[Opening PROVIDED DATA section]
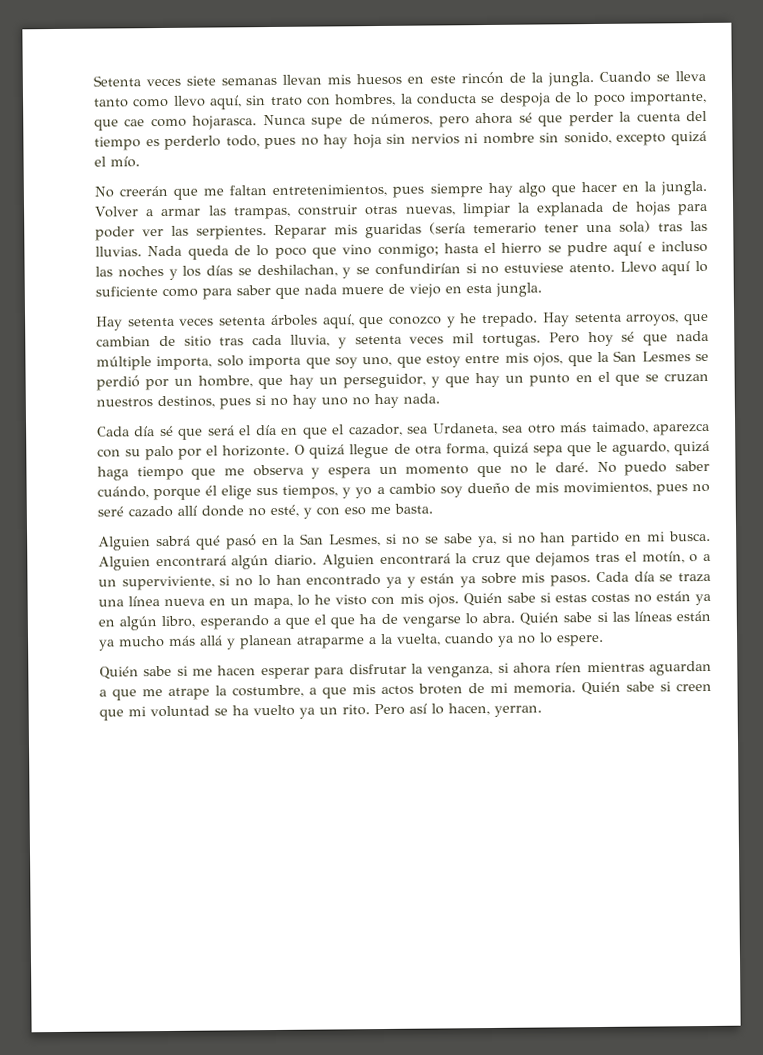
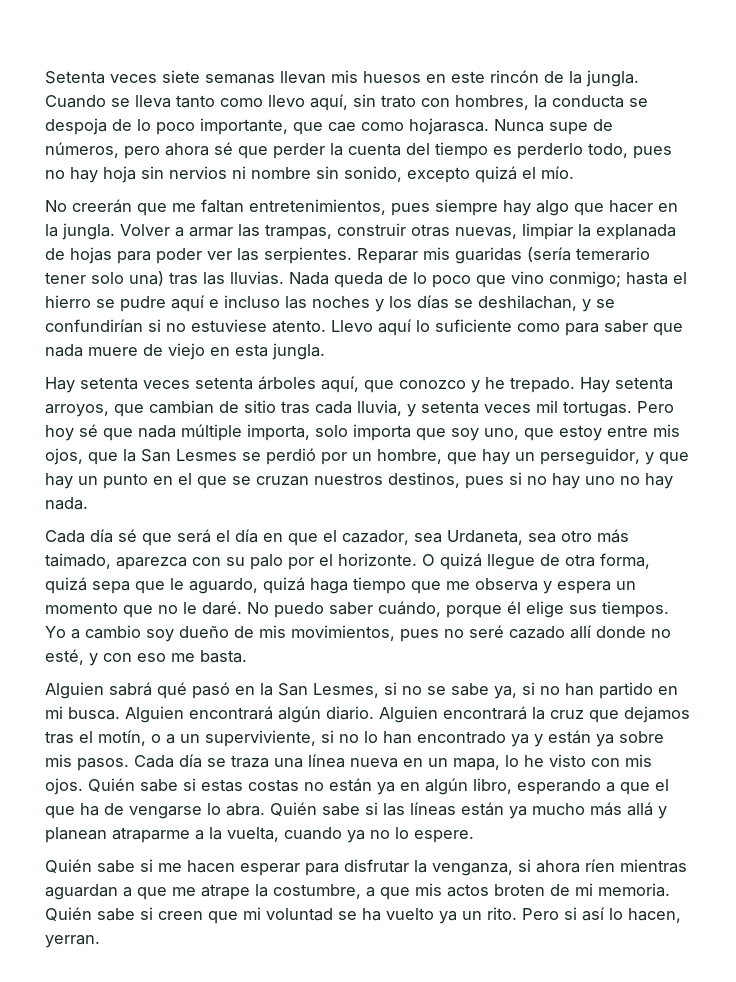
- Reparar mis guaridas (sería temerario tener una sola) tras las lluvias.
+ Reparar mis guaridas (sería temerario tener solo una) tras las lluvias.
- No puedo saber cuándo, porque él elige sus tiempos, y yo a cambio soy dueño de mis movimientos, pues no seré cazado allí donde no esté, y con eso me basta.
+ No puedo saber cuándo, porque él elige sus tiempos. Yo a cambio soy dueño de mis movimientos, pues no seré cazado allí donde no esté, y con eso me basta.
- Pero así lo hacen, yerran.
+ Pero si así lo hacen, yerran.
[Closing PROVIDED DATA section]
[Opening PROVIDED DATA section]
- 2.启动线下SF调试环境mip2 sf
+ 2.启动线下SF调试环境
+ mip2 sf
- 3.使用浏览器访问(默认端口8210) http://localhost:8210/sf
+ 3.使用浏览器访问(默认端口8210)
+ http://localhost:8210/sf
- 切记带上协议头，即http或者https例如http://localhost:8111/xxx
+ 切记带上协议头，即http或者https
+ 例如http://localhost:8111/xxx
[Closing PROVIDED DATA section]
[Opening PROVIDED DATA section]
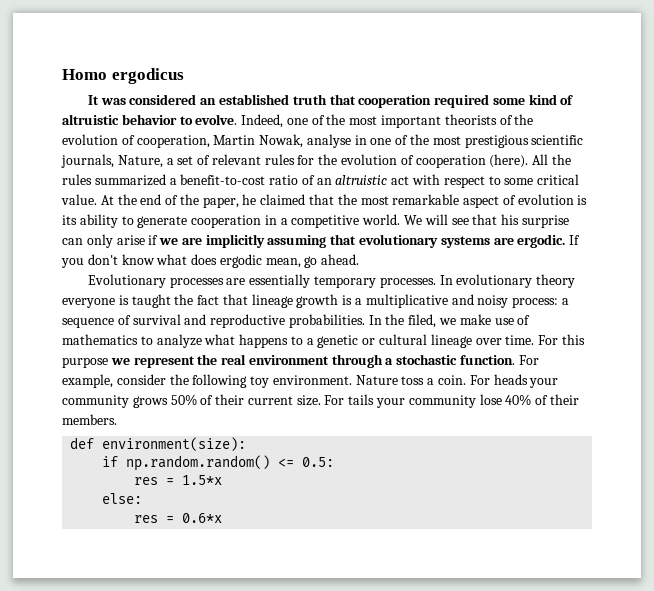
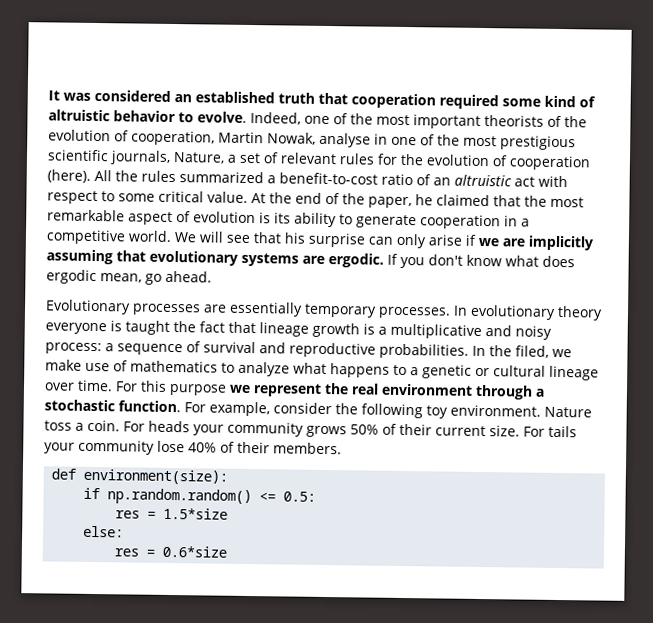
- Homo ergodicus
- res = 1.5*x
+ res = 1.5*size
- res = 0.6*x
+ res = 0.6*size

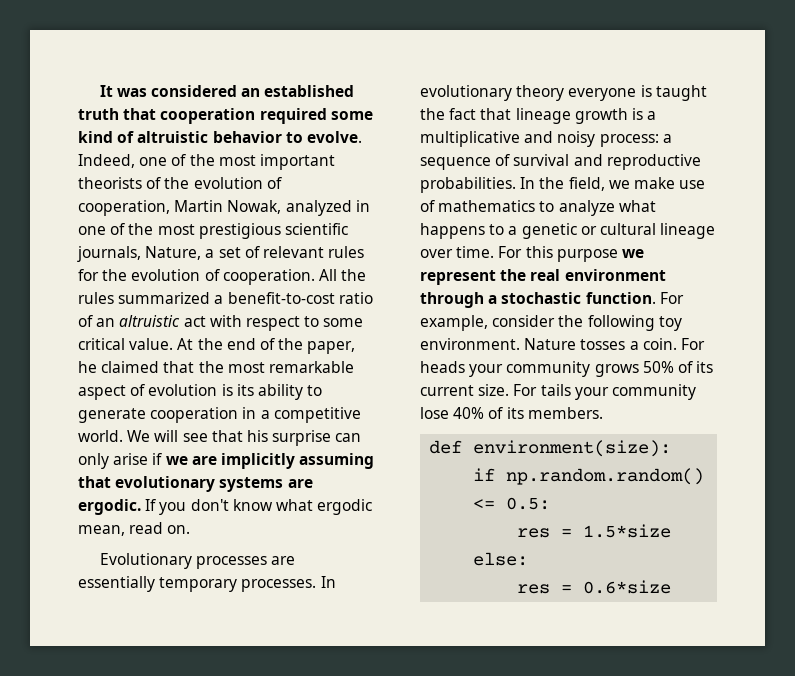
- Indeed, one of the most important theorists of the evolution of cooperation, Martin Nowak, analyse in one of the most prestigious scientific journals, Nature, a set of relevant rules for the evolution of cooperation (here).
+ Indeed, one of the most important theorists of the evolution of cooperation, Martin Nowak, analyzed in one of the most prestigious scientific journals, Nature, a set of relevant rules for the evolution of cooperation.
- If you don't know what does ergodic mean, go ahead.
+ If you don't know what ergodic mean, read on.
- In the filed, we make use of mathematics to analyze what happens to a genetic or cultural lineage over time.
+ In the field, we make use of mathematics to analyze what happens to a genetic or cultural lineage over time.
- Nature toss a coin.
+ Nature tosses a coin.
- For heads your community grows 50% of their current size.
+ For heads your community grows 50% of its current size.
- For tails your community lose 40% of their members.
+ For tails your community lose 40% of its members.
[Closing PROVIDED DATA section]
**TO DO**
Return only the stretch above from the line containing "res = 1.5*size" through the line containing "- Nature toss a coin.", word for word and without pictures.

**RESPONSE TO THIS TASK**
+ res = 1.5*size
- res = 0.6*x
+ res = 0.6*size

- Indeed, one of the most important theorists of the evolution of cooperation, Martin Nowak, analyse in one of the most prestigious scientific journals, Nature, a set of relevant rules for the evolution of cooperation (here).
+ Indeed, one of the most important theorists of the evolution of cooperation, Martin Nowak, analyzed in one of the most prestigious scientific journals, Nature, a set of relevant rules for the evolution of cooperation.
- If you don't know what does ergodic mean, go ahead.
+ If you don't know what ergodic mean, read on.
- In the filed, we make use of mathematics to analyze what happens to a genetic or cultural lineage over time.
+ In the field, we make use of mathematics to analyze what happens to a genetic or cultural lineage over time.
- Nature toss a coin.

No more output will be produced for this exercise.